● **EXERCISE DIRECTIONS**: Find the word "linecap" in the records and copy every line where it occurs.

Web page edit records
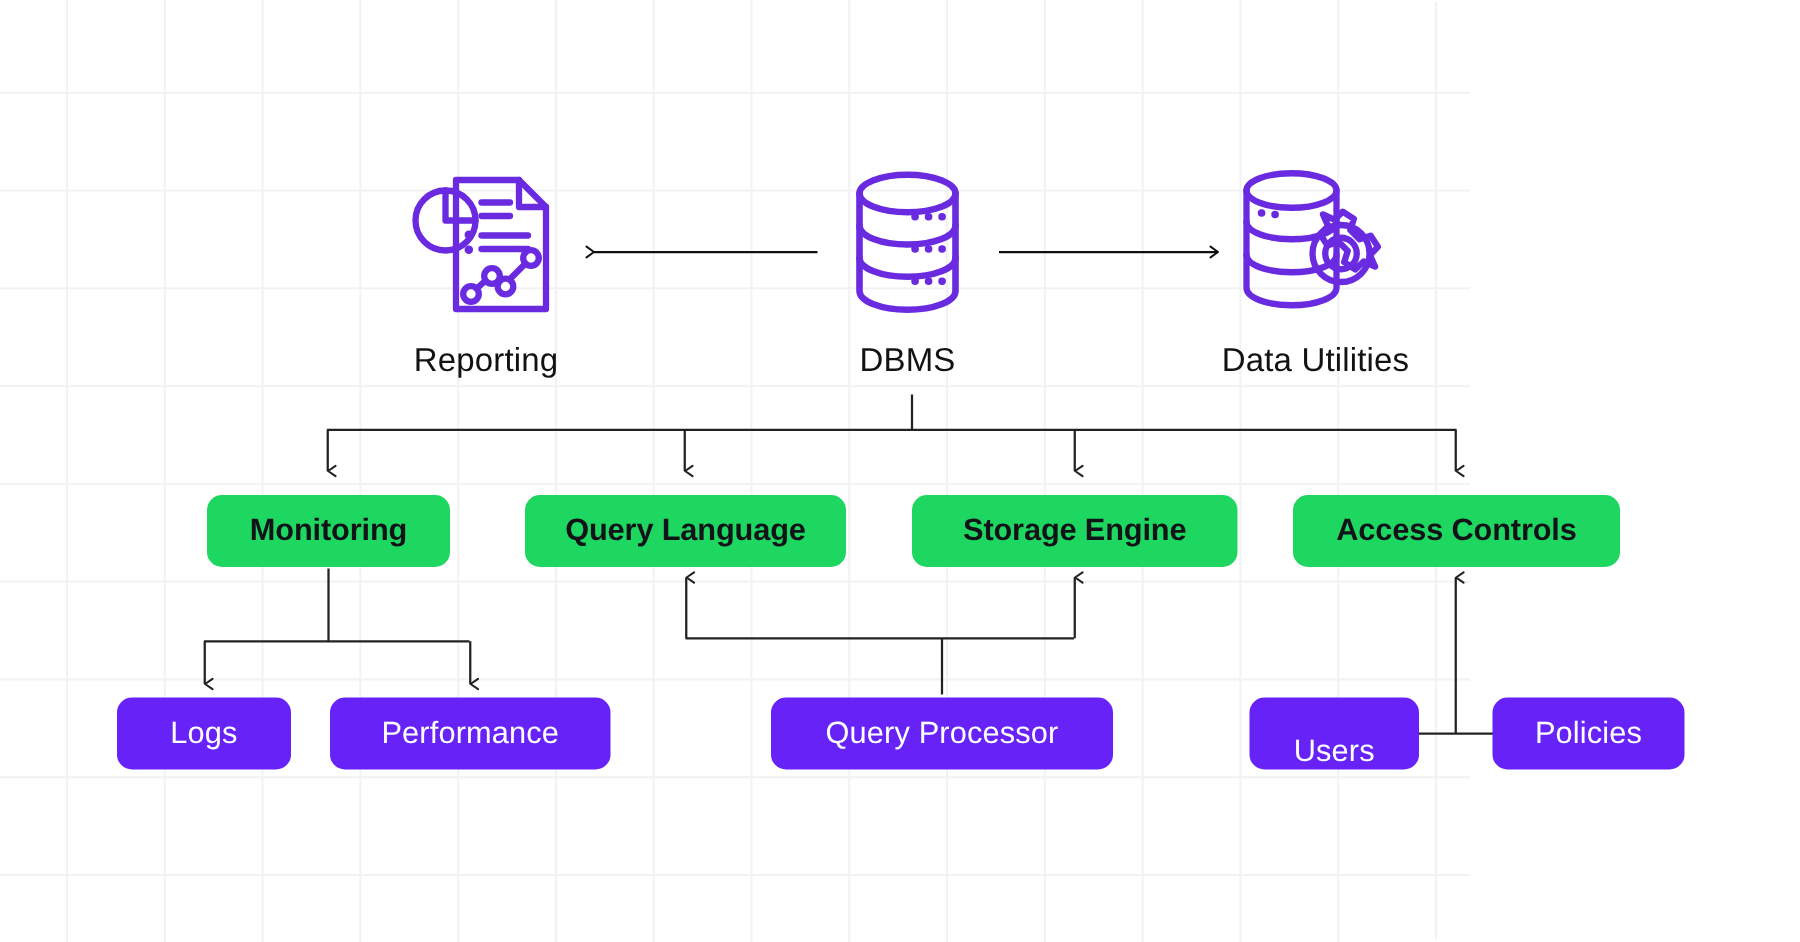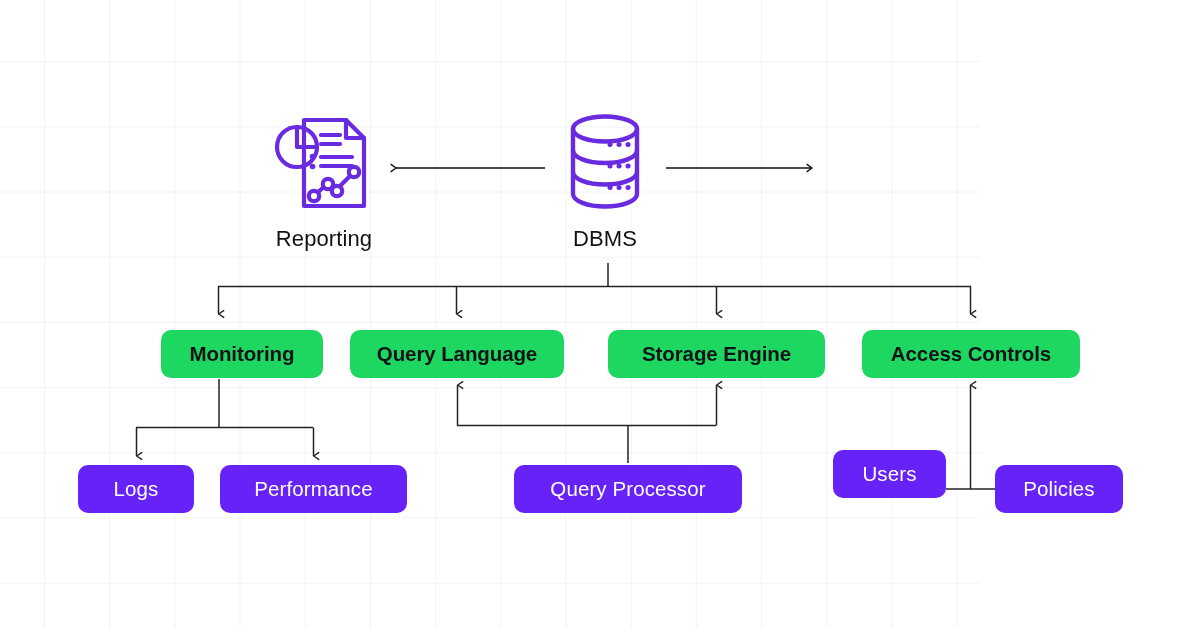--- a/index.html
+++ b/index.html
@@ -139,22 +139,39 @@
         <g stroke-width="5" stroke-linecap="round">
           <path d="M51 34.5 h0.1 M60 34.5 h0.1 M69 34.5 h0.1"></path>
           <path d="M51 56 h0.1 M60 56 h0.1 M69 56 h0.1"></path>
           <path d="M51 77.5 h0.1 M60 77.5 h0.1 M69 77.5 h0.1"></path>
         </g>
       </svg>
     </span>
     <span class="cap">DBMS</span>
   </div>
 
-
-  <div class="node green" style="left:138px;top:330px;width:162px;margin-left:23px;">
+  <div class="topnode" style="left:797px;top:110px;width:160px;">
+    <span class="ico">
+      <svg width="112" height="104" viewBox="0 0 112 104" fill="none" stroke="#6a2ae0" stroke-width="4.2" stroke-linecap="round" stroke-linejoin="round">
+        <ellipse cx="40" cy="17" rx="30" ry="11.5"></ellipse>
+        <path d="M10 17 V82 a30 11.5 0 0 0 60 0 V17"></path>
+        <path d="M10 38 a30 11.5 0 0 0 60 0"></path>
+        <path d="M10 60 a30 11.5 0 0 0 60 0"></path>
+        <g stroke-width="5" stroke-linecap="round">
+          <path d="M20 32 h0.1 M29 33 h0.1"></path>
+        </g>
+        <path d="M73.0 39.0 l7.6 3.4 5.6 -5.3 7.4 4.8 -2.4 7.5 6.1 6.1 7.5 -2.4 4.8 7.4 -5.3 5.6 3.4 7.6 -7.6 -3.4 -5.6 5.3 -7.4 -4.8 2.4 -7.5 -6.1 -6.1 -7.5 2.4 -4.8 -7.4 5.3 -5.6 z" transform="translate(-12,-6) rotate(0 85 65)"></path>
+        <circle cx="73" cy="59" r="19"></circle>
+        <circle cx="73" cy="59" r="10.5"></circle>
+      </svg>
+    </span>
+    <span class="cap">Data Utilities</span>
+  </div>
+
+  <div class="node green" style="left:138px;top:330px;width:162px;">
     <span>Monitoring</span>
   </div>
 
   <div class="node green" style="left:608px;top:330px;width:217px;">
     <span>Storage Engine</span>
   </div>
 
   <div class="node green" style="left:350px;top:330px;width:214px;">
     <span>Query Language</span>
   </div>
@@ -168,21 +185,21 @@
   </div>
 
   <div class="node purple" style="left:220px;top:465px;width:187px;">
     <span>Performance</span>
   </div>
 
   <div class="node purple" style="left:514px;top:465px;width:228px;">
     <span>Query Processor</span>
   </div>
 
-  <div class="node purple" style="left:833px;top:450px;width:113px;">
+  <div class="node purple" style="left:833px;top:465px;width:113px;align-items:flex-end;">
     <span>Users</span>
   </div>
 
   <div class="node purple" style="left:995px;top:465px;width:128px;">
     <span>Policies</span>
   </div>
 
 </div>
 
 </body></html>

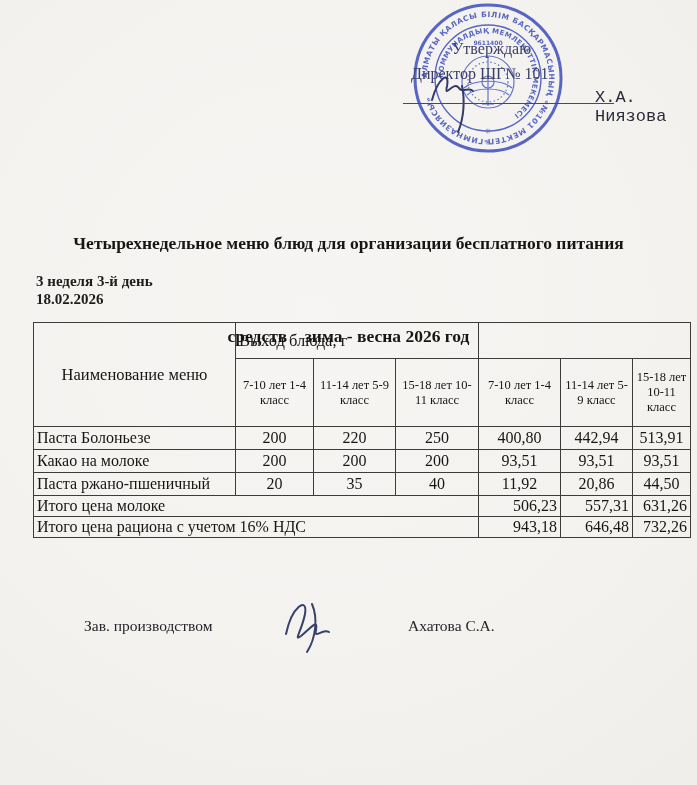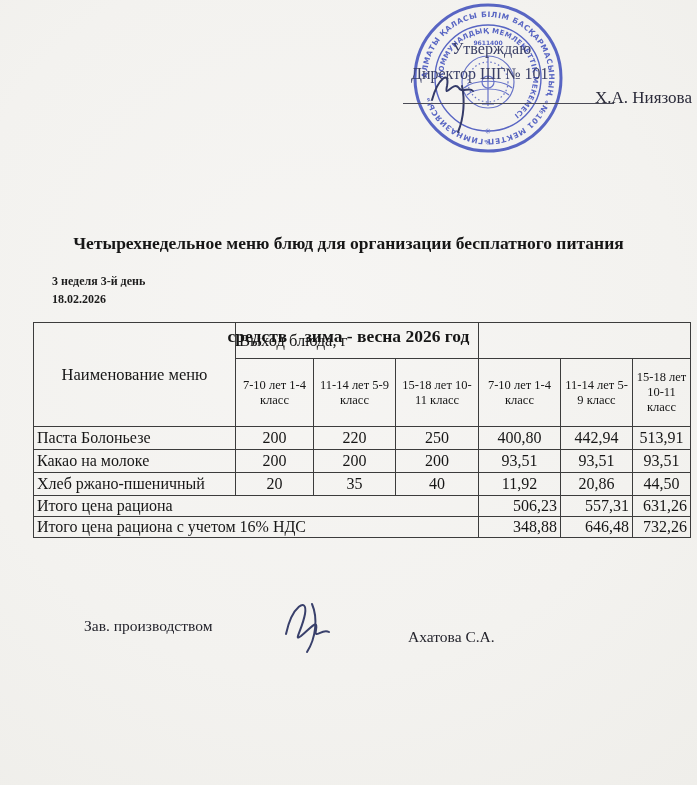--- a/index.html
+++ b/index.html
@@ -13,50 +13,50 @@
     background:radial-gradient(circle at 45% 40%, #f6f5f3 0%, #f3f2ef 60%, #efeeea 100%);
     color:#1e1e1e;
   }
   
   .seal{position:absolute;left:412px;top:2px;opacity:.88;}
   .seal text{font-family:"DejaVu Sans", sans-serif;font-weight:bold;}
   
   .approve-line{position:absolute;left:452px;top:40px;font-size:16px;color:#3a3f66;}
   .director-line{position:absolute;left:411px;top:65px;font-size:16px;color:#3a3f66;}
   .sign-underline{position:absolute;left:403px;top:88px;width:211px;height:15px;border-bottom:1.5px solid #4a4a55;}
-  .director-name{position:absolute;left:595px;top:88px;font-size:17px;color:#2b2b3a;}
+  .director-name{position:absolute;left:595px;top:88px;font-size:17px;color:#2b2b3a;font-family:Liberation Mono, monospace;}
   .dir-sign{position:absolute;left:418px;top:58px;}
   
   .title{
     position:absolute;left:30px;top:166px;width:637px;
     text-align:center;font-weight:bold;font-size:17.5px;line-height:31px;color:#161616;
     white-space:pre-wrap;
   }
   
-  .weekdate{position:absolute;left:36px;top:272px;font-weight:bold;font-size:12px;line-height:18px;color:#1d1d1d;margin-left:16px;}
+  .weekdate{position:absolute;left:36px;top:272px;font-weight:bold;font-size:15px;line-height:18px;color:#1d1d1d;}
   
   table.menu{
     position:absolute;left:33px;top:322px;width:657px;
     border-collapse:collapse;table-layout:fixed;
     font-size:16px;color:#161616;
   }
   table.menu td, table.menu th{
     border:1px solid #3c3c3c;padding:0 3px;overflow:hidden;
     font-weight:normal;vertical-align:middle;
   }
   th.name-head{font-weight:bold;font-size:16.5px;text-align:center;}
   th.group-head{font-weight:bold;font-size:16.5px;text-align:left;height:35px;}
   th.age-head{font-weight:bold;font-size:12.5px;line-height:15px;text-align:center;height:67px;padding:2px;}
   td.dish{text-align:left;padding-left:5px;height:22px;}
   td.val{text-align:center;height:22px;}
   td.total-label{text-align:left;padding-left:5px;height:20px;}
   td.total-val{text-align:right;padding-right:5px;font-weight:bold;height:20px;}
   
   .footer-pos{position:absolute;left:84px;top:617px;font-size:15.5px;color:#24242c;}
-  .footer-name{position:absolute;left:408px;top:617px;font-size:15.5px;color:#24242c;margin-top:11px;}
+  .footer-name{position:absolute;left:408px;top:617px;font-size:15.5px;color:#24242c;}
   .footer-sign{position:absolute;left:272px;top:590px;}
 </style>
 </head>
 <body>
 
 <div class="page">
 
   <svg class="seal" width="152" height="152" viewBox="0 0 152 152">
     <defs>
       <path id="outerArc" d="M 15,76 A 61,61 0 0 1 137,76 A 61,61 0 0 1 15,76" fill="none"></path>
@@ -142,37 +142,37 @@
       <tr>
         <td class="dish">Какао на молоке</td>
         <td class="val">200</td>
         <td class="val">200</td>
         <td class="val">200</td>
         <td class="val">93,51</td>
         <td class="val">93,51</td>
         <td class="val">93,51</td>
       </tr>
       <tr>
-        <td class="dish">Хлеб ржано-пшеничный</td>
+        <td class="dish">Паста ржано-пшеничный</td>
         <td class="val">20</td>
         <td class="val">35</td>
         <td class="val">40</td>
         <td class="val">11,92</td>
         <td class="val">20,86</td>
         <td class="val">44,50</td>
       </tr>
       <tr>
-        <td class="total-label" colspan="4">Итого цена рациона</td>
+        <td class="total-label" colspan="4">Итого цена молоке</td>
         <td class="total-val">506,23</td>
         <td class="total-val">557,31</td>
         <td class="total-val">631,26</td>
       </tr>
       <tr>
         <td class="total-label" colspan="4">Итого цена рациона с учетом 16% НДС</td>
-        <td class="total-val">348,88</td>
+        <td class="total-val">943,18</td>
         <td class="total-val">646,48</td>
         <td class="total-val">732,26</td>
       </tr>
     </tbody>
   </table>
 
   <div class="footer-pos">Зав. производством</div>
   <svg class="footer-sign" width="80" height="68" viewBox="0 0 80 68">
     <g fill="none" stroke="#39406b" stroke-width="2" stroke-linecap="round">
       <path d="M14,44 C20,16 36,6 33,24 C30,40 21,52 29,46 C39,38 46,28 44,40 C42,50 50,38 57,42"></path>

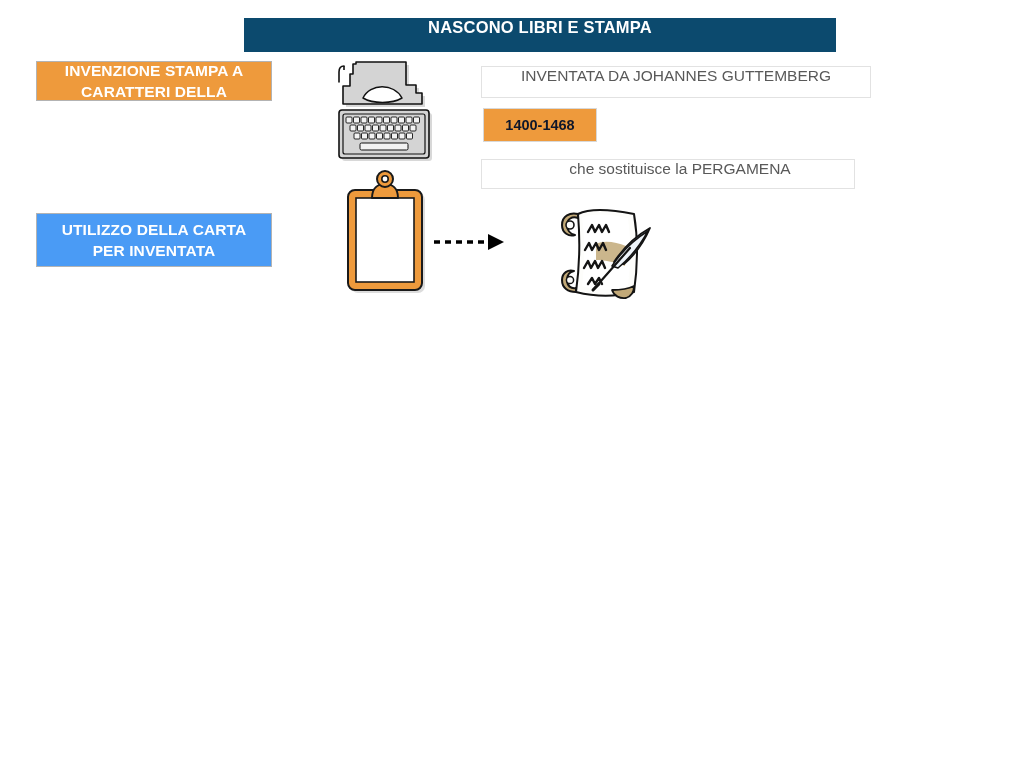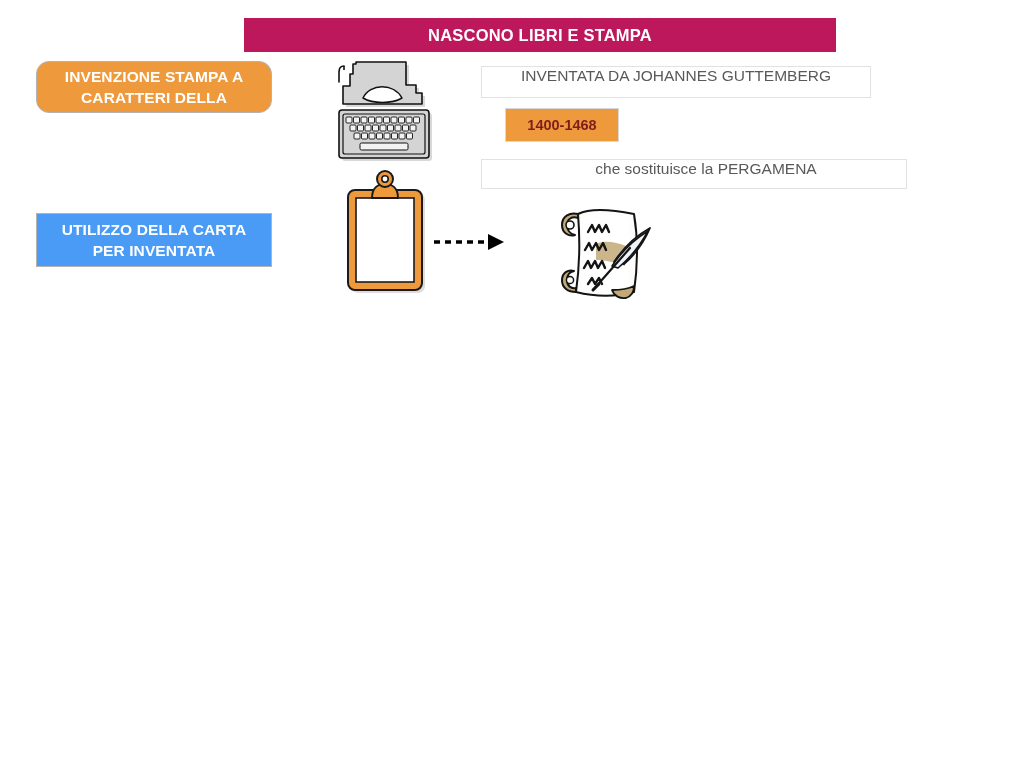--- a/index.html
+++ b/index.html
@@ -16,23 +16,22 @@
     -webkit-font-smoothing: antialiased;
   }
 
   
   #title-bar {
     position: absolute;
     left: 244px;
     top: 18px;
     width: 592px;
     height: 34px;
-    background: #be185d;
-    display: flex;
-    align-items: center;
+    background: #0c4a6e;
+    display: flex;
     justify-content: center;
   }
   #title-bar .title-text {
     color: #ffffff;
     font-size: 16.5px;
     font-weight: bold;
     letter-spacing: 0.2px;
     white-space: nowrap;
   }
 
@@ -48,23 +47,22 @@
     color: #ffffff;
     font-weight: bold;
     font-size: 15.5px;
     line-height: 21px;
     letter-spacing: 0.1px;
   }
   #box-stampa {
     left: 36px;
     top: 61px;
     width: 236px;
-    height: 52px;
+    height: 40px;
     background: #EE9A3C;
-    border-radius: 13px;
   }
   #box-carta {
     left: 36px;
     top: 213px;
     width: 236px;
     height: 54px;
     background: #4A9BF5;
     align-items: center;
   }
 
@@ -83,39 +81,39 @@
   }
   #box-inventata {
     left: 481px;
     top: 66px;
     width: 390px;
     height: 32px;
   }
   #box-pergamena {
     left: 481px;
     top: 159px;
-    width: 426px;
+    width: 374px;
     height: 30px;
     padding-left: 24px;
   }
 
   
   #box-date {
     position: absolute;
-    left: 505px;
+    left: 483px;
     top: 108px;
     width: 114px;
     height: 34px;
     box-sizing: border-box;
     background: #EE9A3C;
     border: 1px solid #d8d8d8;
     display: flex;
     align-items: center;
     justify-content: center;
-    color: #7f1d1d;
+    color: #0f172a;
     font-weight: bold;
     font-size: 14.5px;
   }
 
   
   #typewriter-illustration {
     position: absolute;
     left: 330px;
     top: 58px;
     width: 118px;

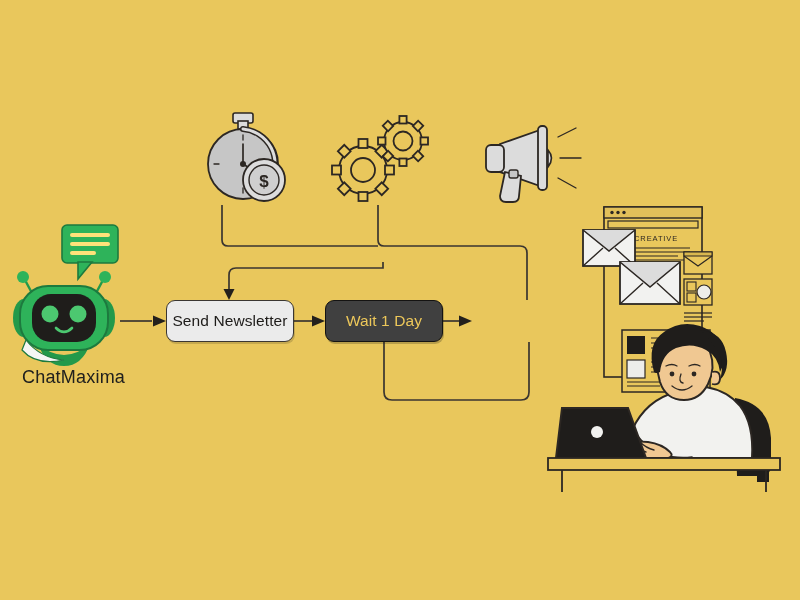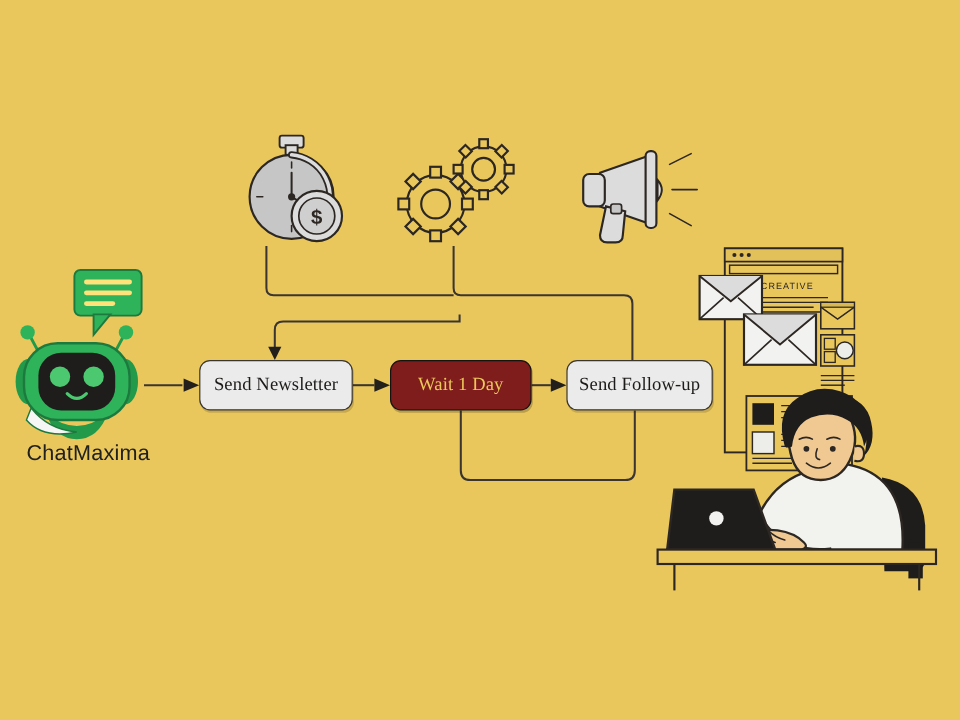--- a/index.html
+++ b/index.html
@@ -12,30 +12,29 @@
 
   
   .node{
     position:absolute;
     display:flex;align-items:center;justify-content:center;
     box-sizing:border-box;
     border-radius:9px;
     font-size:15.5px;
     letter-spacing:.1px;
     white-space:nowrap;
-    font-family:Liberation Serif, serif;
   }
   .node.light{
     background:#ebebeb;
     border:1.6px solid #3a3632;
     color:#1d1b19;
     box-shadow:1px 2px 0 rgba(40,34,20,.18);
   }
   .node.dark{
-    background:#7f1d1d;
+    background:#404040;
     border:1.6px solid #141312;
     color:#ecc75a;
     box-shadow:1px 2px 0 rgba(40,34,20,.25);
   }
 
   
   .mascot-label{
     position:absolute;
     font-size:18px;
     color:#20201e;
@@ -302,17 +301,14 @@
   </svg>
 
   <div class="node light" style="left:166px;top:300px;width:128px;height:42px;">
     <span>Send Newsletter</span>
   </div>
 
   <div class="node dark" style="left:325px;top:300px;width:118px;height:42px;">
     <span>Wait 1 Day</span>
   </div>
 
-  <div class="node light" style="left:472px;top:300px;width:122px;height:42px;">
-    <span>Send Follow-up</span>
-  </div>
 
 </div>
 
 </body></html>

● **ANSWER BELOW**:
         <g stroke-width="5" stroke-linecap="round">
+      <svg width="112" height="104" viewBox="0 0 112 104" fill="none" stroke="#6a2ae0" stroke-width="4.2" stroke-linecap="round" stroke-linejoin="round">
+        <g stroke-width="5" stroke-linecap="round">
     <g fill="none" stroke="#39406b" stroke-width="2" stroke-linecap="round">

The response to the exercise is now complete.